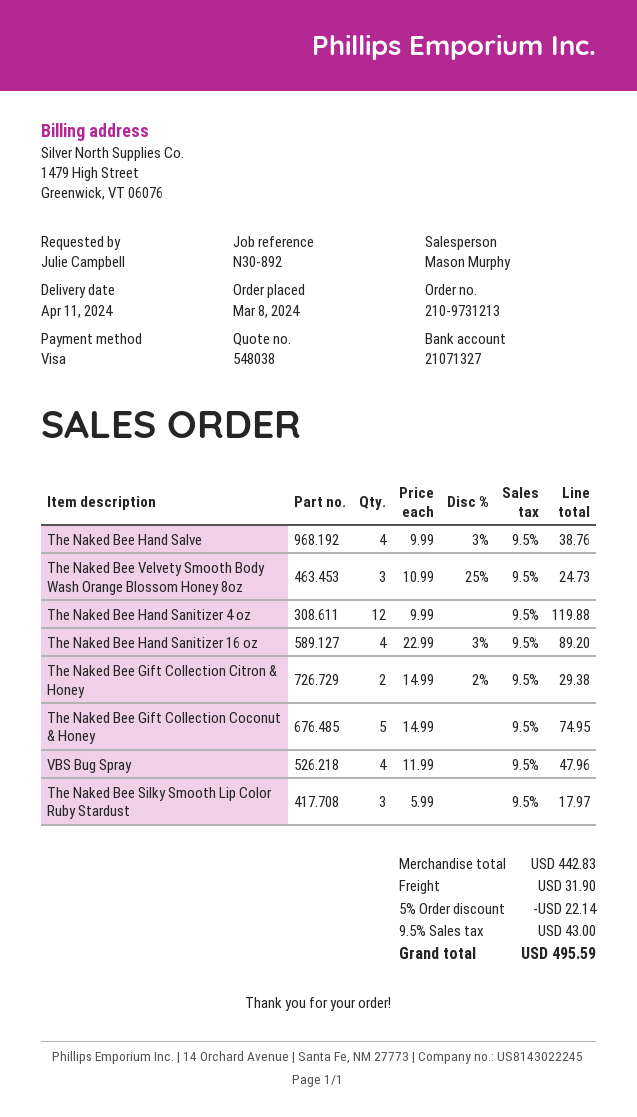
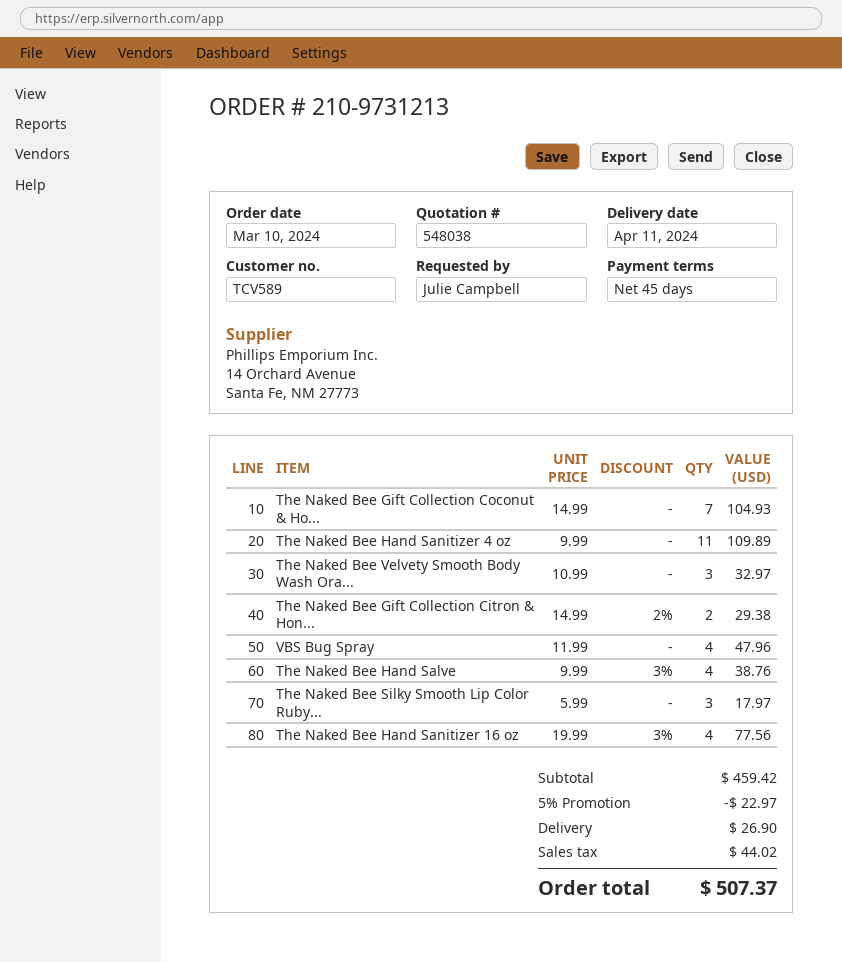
order date: 2024-03-08 -> 2024-03-10
The Naked Bee Velvety Smooth Body Wash Orange Blossom Honey 8oz: 3 x 10.99 - 25% = 24.73 -> 3 x 10.99 = 32.97
The Naked Bee Hand Sanitizer 4 oz: 12 x 9.99 = 119.88 -> 11 x 9.99 = 109.89
The Naked Bee Hand Sanitizer 16 oz: 4 x 22.99 - 3% = 89.20 -> 4 x 19.99 - 3% = 77.56
The Naked Bee Gift Collection Coconut & Honey: 5 x 14.99 = 74.95 -> 7 x 14.99 = 104.93
subtotal: 442.83 -> 459.42
discount: 5% = 22.14 -> 5% = 22.97
shipping: 31.90 -> 26.90
tax: 43.00 -> 44.02
total: 495.59 -> 507.37

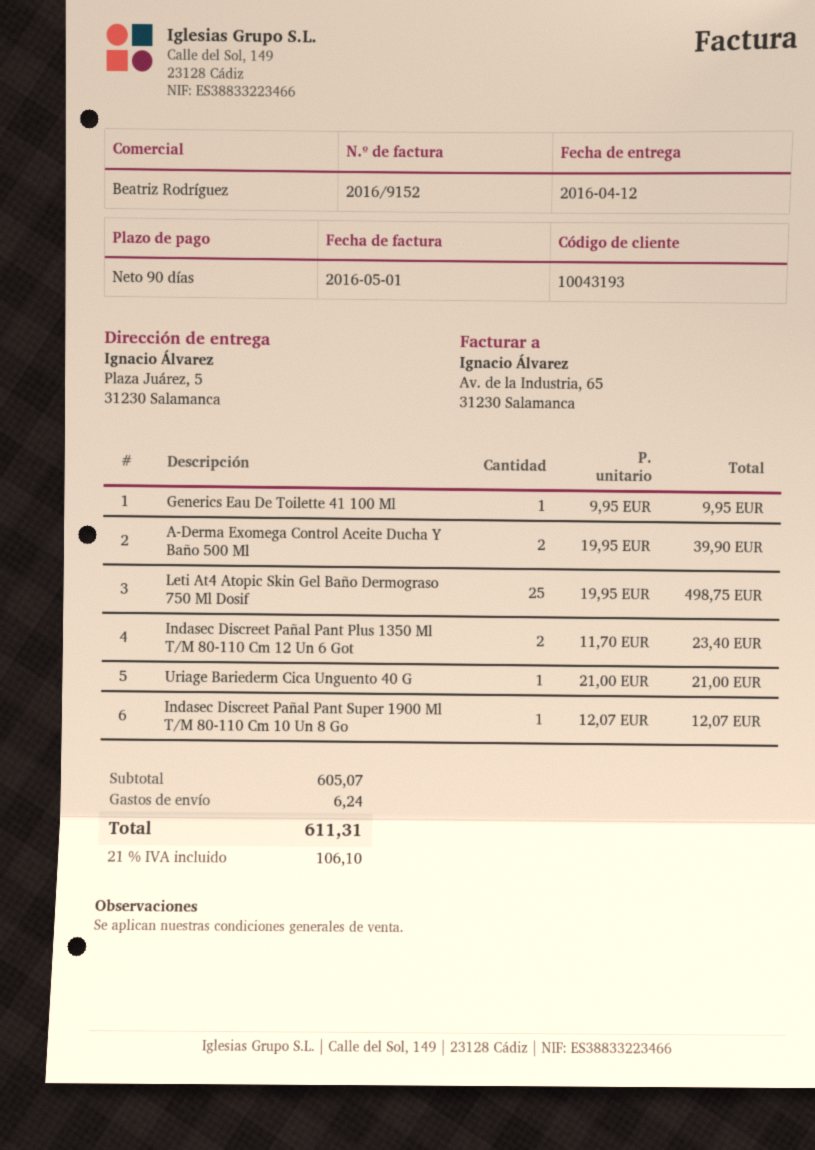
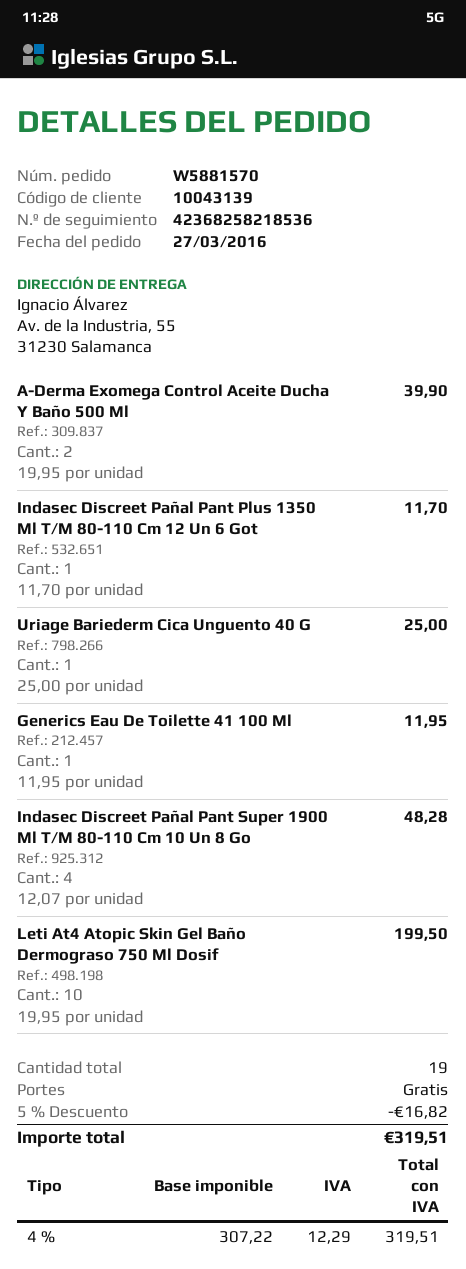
customer number: 10043193 -> 10043139
ship to: Plaza Juárez, 5, 31230 Salamanca -> Av. de la Industria, 55, 31230 Salamanca
Generics Eau De Toilette 41 100 Ml: 1 x 9.95 = 9.95 -> 1 x 11.95 = 11.95
Leti At4 Atopic Skin Gel Baño Dermograso 750 Ml Dosif: 25 x 19.95 = 498.75 -> 10 x 19.95 = 199.50
Indasec Discreet Pañal Pant Plus 1350 Ml T/M 80-110 Cm 12 Un 6 Got: 2 x 11.70 = 23.40 -> 1 x 11.70 = 11.70
Uriage Bariederm Cica Unguento 40 G: 1 x 21.00 = 21.00 -> 1 x 25.00 = 25.00
Indasec Discreet Pañal Pant Super 1900 Ml T/M 80-110 Cm 10 Un 8 Go: 1 x 12.07 = 12.07 -> 4 x 12.07 = 48.28
discount: none -> 5% = 16.82
shipping: 6.24 -> 0.00
tax: 21% = 106.10 -> 4% = 12.29
total: 611.31 -> 319.51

+-------+

Task prompt
Begin with the line holding "shipping: 6.24 -> 0.00" and end with the last line of the material. Write out those lines exactly, and only those.

Result of this exercise
shipping: 6.24 -> 0.00
tax: 21% = 106.10 -> 4% = 12.29
total: 611.31 -> 319.51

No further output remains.